Entendemos que muitas são as dificuldades para tornar efetivo o direito à saúde,
sobretudo, na atual conjuntura cujo redimensionamento da pauta de prioridades do Estado,
tem como resultado a retração dos investimentos públicos no campo social e, no caso da
saúde, o sucateamento da rede pública, o agravamento do quadro sanitário da população, a
estratificação da clientela via práticas clientelistas e corporativistas. Sabemos também que
os problemas sociais contemporâneos formam uma trama complexa e não estão dissociados
das indagações mais amplas sobre as necessidades, demandas e desejos dos indivíduos; e
não podem ser solucionados sem uma política de desconcentração de renda e justiça social.
No entanto, enquanto o Estado social se reduz na exata medida do avanço do
mercado global, o direito do consumidor se expande, quando se sabe que somente é
possível realizá-lo diante da intervenção estatal, na legislação, nas ações e políticas públicas
de proteção e na forte atuação da administração da justiça. Esse paradoxo não pode ser
entendido senão como fato contrário à dura lógica do mercado, decorrente da consciência
de que o consumidor não é o elo enfraquecido e despersonalizado da relação de consumo.
O consumidor é uma pessoa com necessidades, desejos, ideais, que merece respeito à sua
dignidade humana, que somente o direito a informação pode assegurar.
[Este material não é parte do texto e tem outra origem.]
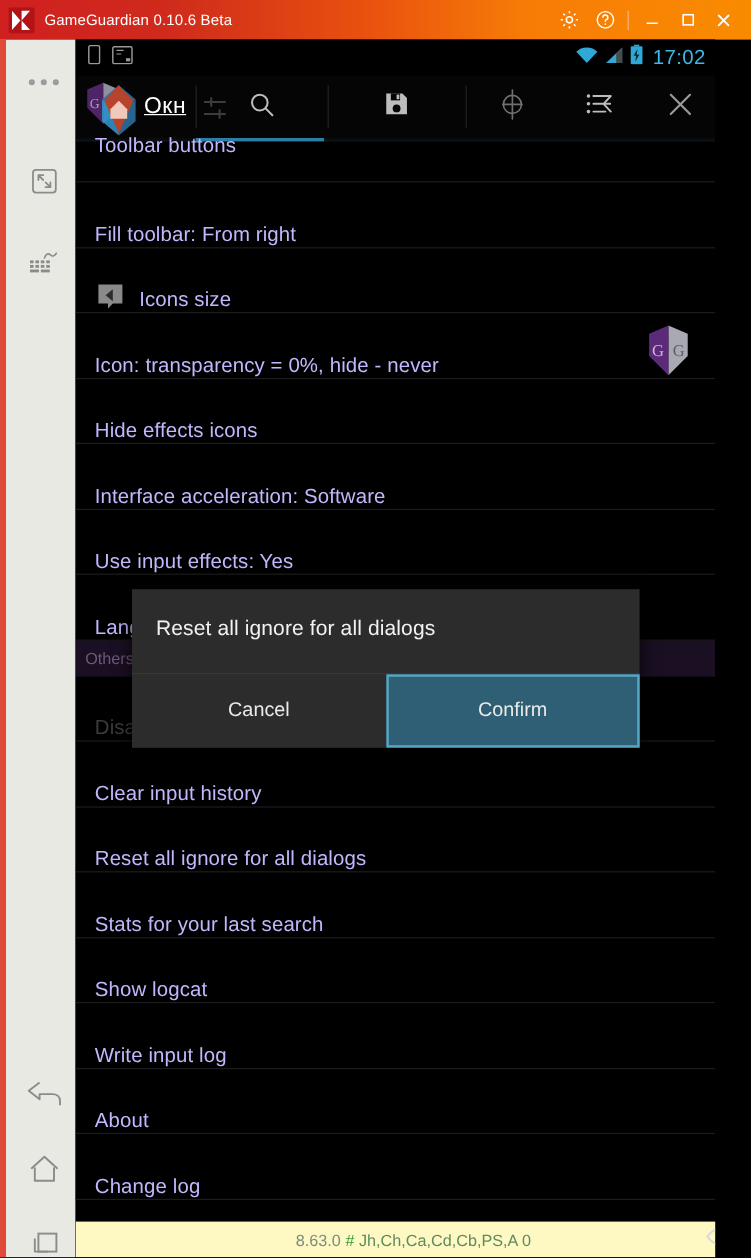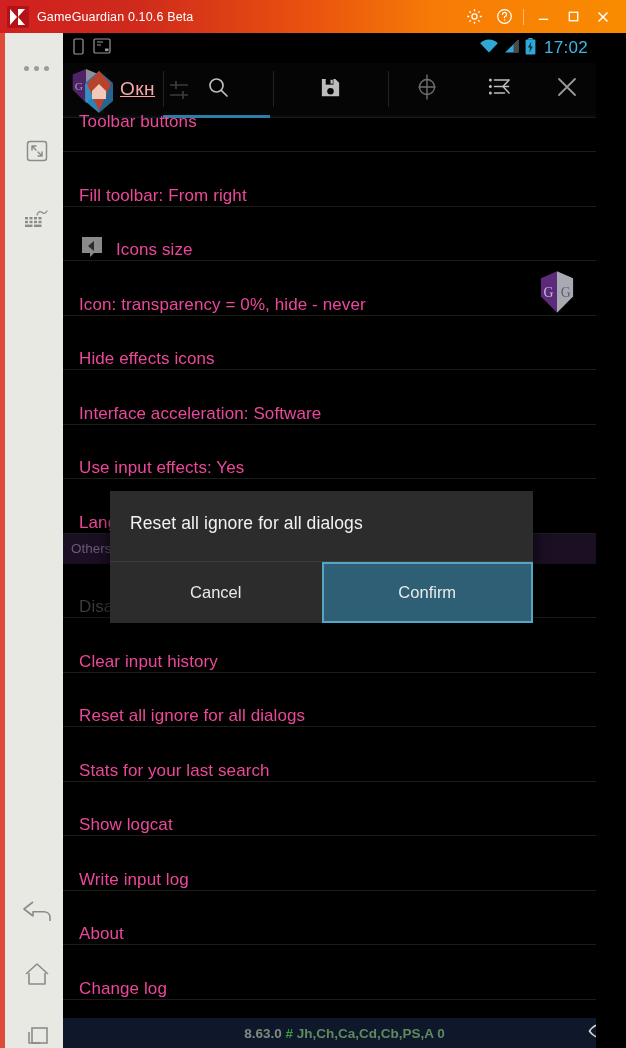"Окн" .apptitle { color: #fca5a5 -> #ffffff }
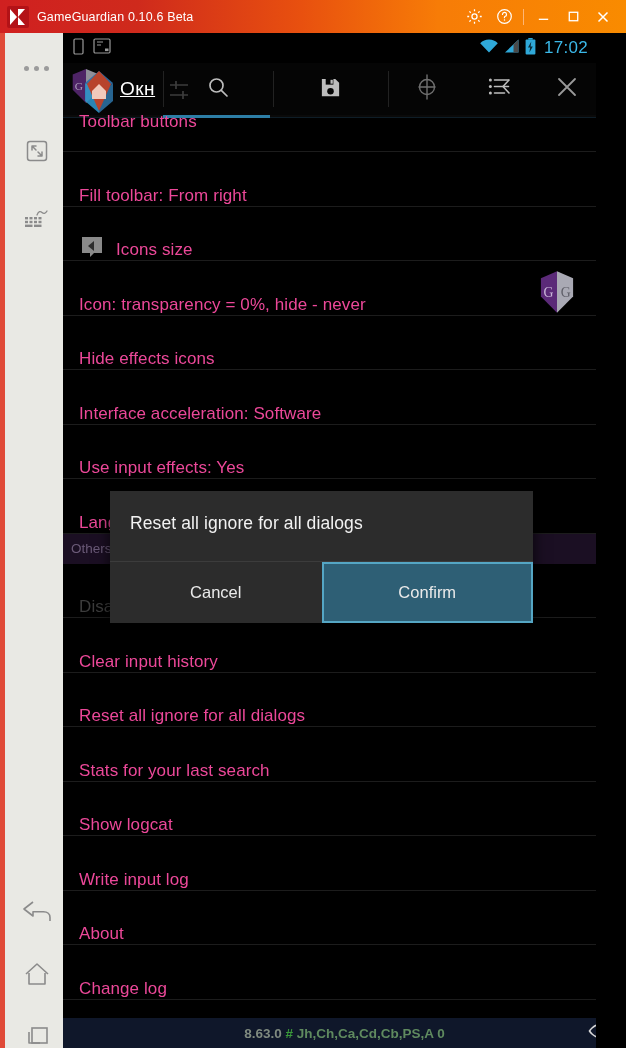"Toolbar buttons" .row .lbl { color: #ec4899 -> #c4b5fd }
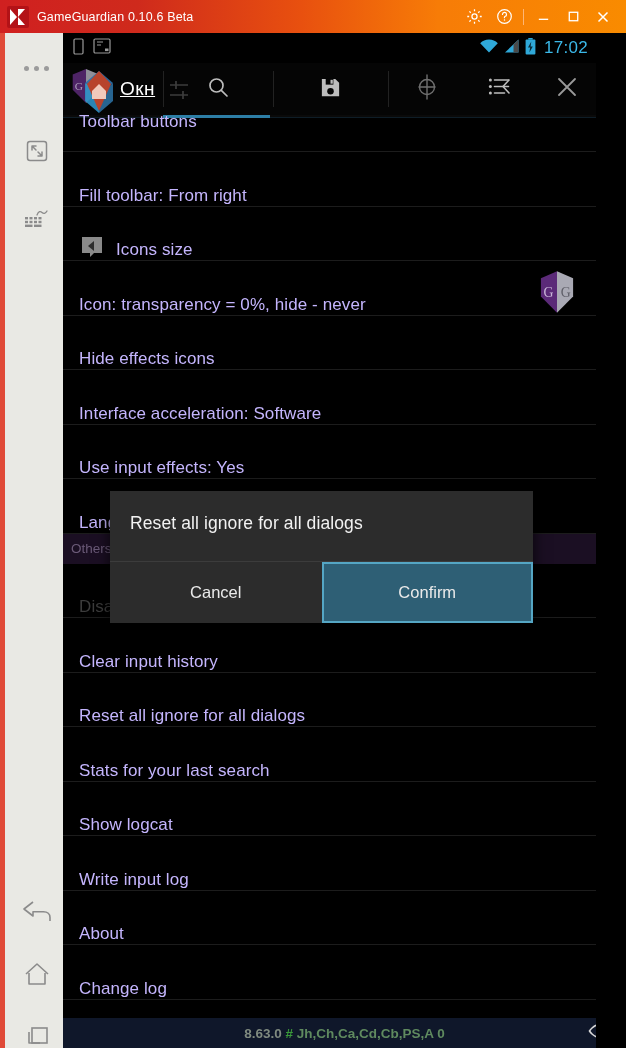"8.63.0 # Jh,Ch,Ca,Cd,Cb,PS,A 0" .bottombar { background: #0f172a -> #fef9c3; font-weight: bold -> none }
Nesse sentido,
reforçamos o fato de que o direito ao exercício da cidadania se apresenta em início de
construção, principalmente na arena das políticas públicas de saúde.
Em todo este contexto de considerações que elenca as bases legais existentes na
legislação, de apoio aos direitos do usuário consumidor de um serviço de saúde,
constatamos a importância da informação e principalmente da educação, como caminhos
para o conhecimento destes direitos e conseqüentemente para controle e exigência de que
os mesmos sejam cumpridos, ou no caso exercidos.